Then. Congress got greedy. They added high-VHF (7-13) to the plan, in order to sell channels 63-69 to cellular interests. Quite quickly, they added low-VHF (2-6) as well, leaving channel 58 as the top channel. Later, channels 52-58 were cut out of the plan.

Well, when the VHF channels were added to the plan, the FCC worried that the DTV stations on VHF would have an "unfair advantage" of greater coverage compared to UHF stations (as lower frequencies do carry further over the cuvature of the Earth). Thus, lower power levels were prescribed for VHF high stations and much lower power levels were prescribed for low-VHF stations.

This had the drawback that high-VHF stations would have weaker signals in areas that were NOT on the fringe, and low-VHF stations would have MUCH weaker signals.

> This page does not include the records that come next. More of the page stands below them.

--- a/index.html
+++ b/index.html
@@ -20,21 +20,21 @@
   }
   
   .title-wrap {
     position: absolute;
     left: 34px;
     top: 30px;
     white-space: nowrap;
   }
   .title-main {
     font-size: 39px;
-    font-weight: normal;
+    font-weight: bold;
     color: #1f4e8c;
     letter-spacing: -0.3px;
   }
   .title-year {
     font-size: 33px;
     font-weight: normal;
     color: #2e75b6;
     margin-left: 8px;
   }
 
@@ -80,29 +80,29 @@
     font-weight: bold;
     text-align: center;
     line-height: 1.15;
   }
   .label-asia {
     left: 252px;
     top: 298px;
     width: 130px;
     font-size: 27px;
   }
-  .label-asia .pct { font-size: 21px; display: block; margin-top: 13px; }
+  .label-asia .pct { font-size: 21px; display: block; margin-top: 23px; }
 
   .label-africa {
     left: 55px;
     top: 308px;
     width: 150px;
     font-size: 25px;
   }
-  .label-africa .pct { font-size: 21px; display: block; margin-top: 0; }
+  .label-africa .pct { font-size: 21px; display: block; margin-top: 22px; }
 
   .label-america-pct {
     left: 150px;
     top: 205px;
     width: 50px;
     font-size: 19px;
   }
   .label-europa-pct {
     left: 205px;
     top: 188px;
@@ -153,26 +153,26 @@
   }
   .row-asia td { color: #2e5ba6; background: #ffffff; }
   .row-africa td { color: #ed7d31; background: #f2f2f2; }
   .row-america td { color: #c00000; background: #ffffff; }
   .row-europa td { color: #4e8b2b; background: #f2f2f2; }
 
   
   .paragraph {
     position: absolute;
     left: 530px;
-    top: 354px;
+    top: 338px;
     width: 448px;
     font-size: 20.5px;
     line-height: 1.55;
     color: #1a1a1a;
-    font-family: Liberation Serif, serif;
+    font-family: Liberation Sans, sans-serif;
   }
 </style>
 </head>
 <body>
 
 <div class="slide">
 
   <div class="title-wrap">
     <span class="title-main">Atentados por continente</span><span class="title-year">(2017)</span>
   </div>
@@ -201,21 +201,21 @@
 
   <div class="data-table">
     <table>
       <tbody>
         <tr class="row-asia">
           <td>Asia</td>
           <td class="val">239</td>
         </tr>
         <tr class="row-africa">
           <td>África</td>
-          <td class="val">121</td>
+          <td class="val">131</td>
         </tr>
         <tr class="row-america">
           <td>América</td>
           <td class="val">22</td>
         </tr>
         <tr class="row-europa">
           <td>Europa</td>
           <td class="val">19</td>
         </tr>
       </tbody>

Go to rabbitears.info, and look at the longley-rice coverage maps of any lowband DTV, and you'll see a lot of red and orange shades!

To make matters worse, the early years of the DTV transition coincided with an electronics revolution that filled the spectrum with an unbelievable surge in the amount of RFI in the VHF bands.

How bad VHF is for DTV depends on where you live. While the power levels for UHF are the same throughout the US, VHF power levels are divided into zones. In areas where many cities are packed close together, low-VHF stations are limited to a paltry 10kW and high VHF are allowed a maximum 30kW (and many of these are limited further). In the rest of the country, lowband stations are allowed up to 45kW if their towers are not very tall, and highband stations with short towers may be as powerful as 160kW!

Finally, antenna manufacturers had heard that all TV was going to UHF and didn't get the memo when Congress shifted the TV bands (to this day, I hear from people who insist that all TV is UHF now), so a lot of people buy cute little antennas, and wonder why they're not getting all of the local stations.

Last edited by Robert Grant; 11-29-2017 at 11:27 PM.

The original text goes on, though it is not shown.